● **WHAT THE TASK ASKS**: Filter these entries, keeping only lines that hold the word "java".

● **DATA FOR ANALYSIS**:
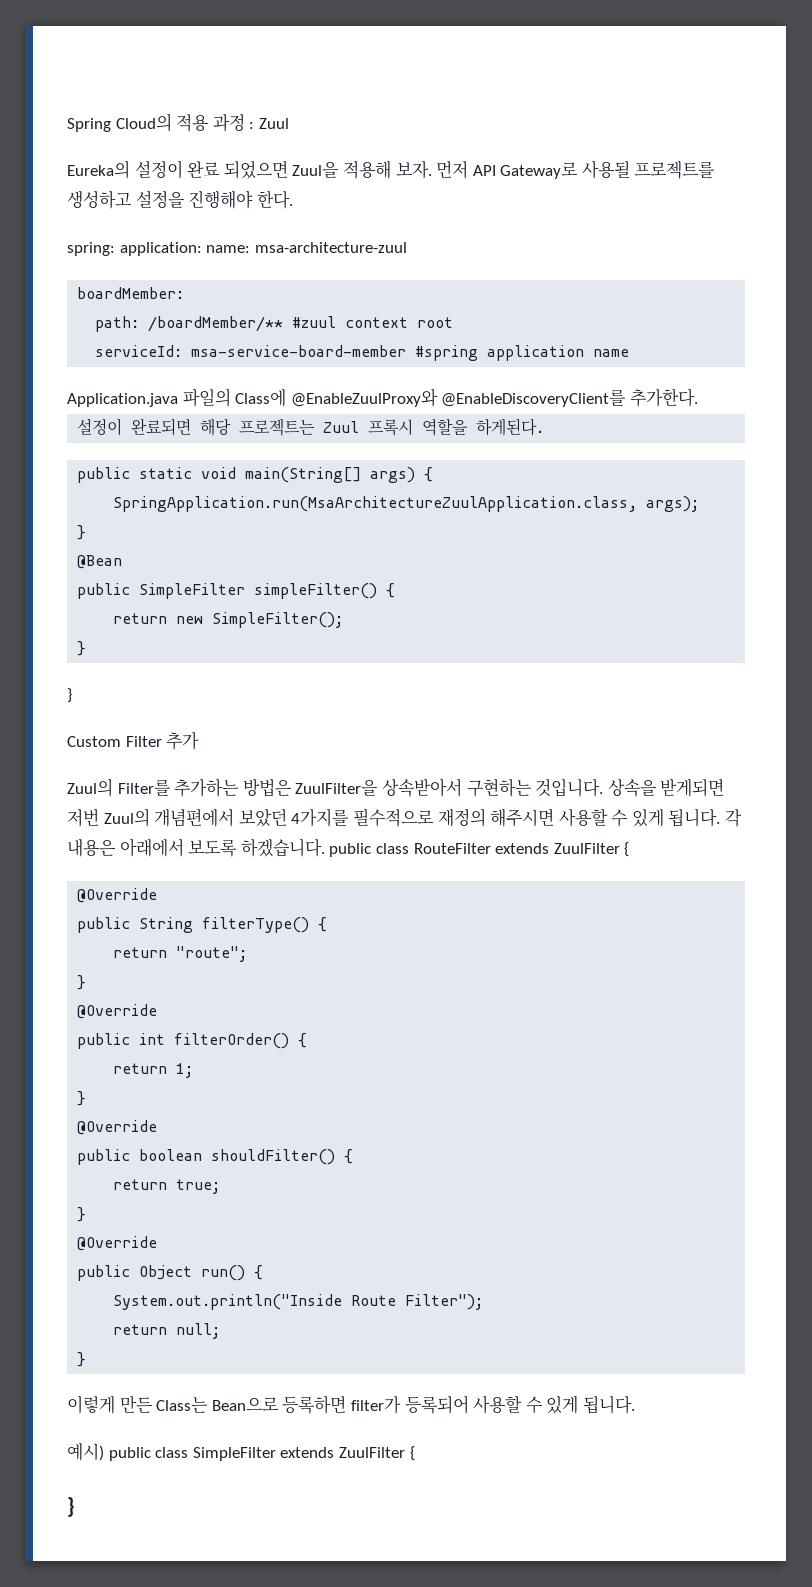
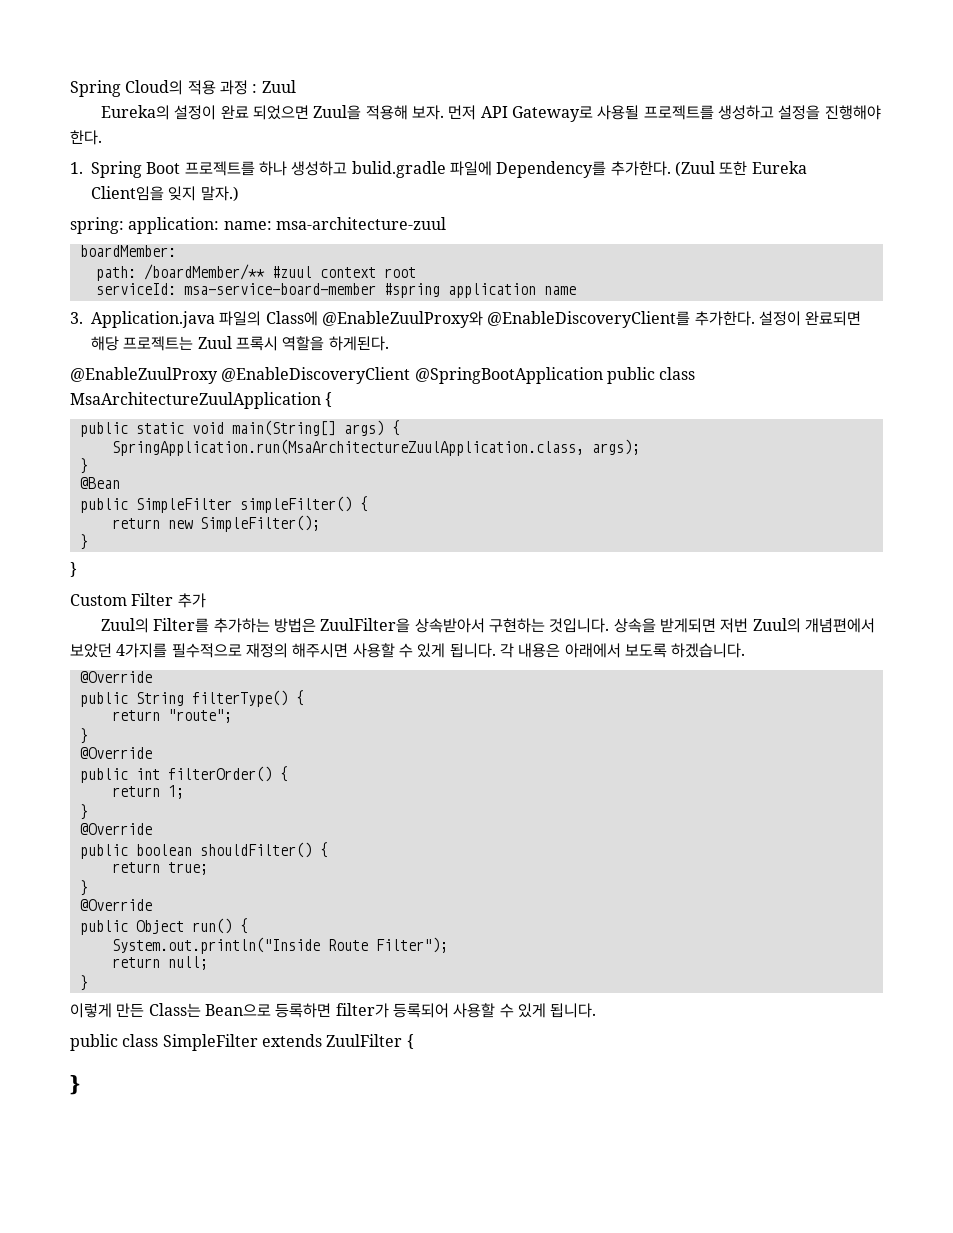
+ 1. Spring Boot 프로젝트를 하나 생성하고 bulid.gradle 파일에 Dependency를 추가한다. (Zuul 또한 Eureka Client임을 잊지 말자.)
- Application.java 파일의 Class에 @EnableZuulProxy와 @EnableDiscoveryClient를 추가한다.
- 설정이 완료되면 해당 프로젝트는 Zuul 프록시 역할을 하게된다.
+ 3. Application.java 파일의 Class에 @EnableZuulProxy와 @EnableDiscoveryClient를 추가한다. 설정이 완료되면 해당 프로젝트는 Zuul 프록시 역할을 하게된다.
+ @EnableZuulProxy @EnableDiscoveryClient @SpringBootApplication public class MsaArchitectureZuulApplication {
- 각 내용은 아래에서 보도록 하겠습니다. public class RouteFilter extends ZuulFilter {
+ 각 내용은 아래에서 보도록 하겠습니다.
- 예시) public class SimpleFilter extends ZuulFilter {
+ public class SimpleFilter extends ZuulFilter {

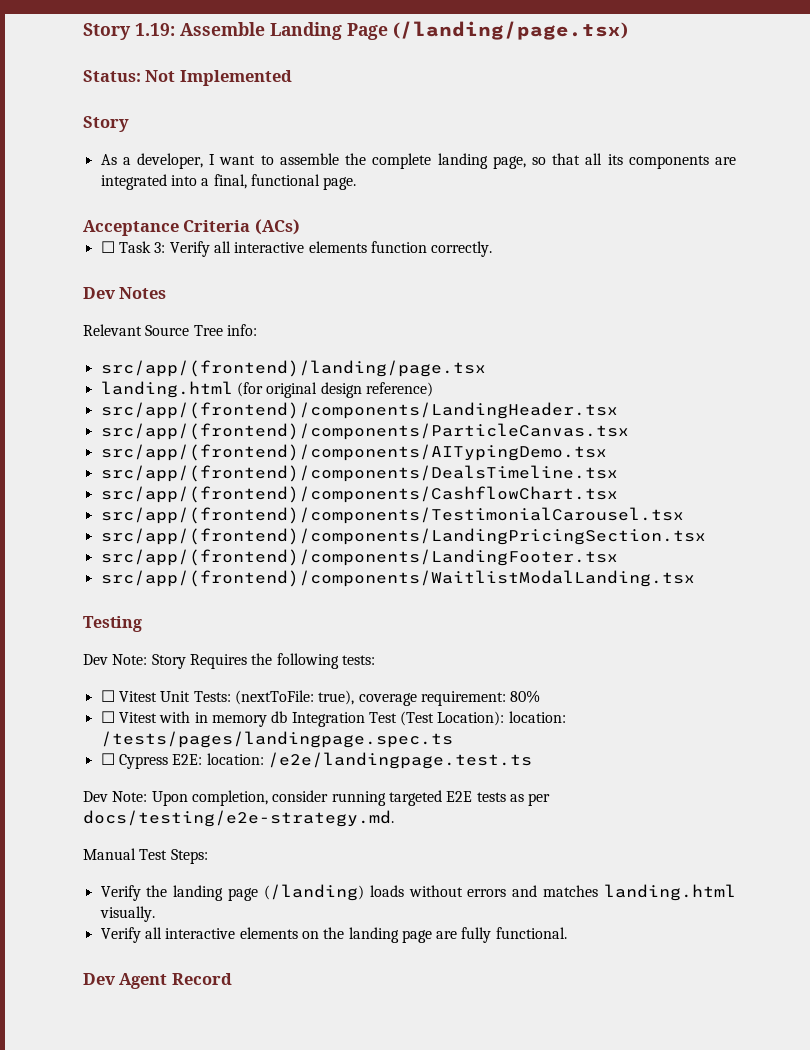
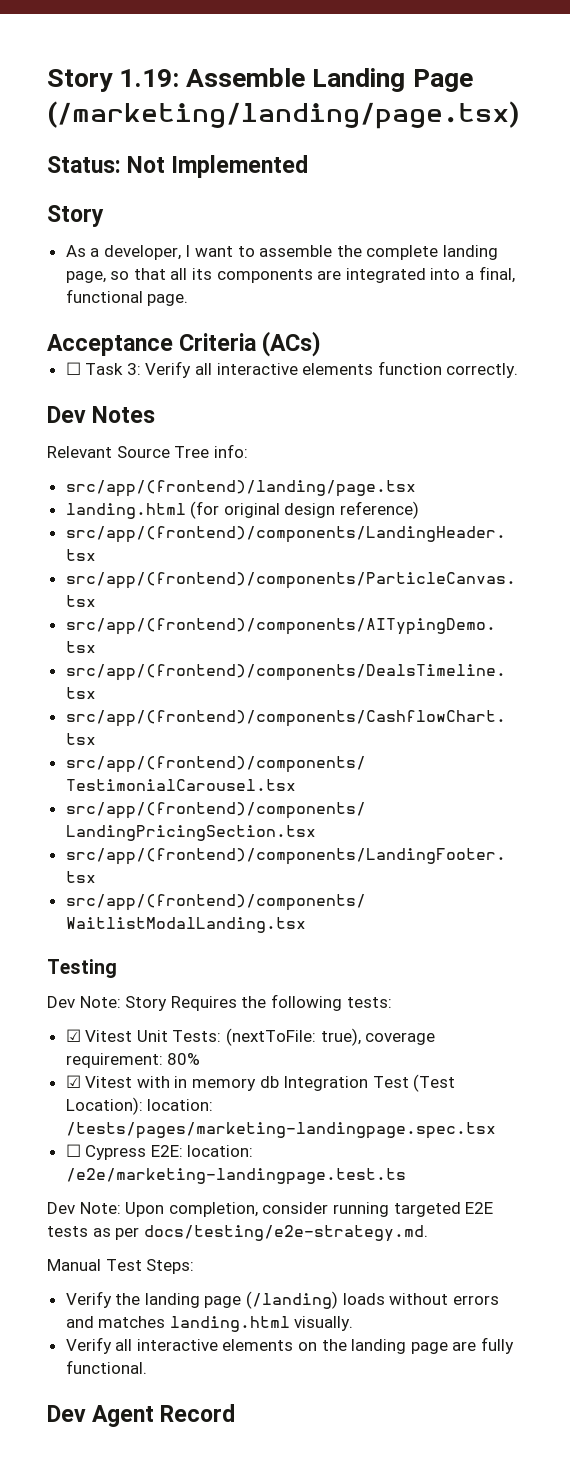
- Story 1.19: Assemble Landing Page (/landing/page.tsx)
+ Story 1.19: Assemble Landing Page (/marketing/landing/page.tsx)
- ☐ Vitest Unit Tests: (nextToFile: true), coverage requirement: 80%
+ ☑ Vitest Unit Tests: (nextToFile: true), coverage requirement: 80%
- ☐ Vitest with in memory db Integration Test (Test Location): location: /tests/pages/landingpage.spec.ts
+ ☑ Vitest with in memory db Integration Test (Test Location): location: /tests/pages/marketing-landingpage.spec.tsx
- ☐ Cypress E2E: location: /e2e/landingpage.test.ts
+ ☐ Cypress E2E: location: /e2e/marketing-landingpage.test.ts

● **OUTPUT BELOW**:
- Application.java 파일의 Class에 @EnableZuulProxy와 @EnableDiscoveryClient를 추가한다.
+ 3. Application.java 파일의 Class에 @EnableZuulProxy와 @EnableDiscoveryClient를 추가한다. 설정이 완료되면 해당 프로젝트는 Zuul 프록시 역할을 하게된다.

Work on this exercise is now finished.